TASK DIRECTIONS
Begin with the line that holds "- In short Margined". Output it and all remaining lines of the material, verbatim, ending with the last.

☆ ☆ ☆ ☆

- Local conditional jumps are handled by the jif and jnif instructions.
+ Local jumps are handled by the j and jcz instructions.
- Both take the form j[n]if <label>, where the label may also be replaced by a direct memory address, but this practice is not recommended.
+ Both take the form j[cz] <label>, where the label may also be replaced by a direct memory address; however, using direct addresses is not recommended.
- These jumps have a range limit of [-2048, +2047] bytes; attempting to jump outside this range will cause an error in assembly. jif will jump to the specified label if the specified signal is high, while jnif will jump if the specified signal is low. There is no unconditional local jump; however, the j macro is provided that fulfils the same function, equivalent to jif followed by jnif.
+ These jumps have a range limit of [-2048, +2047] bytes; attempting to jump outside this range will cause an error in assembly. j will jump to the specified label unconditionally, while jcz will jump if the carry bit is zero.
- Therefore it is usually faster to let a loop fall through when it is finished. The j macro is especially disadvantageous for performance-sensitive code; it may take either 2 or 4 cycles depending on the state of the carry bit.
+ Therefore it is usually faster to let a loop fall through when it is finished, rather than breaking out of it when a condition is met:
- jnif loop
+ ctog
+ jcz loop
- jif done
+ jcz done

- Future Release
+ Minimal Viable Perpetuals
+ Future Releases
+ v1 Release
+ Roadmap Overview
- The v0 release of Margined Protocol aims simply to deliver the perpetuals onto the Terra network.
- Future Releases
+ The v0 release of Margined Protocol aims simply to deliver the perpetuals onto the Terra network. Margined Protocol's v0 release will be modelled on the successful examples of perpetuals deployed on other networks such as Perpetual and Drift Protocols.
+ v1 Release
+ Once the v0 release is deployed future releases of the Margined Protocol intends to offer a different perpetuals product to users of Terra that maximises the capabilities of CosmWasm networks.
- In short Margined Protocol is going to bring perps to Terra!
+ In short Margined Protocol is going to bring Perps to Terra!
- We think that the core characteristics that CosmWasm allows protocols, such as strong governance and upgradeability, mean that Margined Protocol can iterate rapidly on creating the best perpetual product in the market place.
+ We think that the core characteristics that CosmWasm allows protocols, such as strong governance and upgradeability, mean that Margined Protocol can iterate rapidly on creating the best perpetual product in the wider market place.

☆ ☆ ☆ ☆

RESPONSE TO THIS EXERCISE
- In short Margined Protocol is going to bring perps to Terra!
+ In short Margined Protocol is going to bring Perps to Terra!
- We think that the core characteristics that CosmWasm allows protocols, such as strong governance and upgradeability, mean that Margined Protocol can iterate rapidly on creating the best perpetual product in the market place.
+ We think that the core characteristics that CosmWasm allows protocols, such as strong governance and upgradeability, mean that Margined Protocol can iterate rapidly on creating the best perpetual product in the wider market place.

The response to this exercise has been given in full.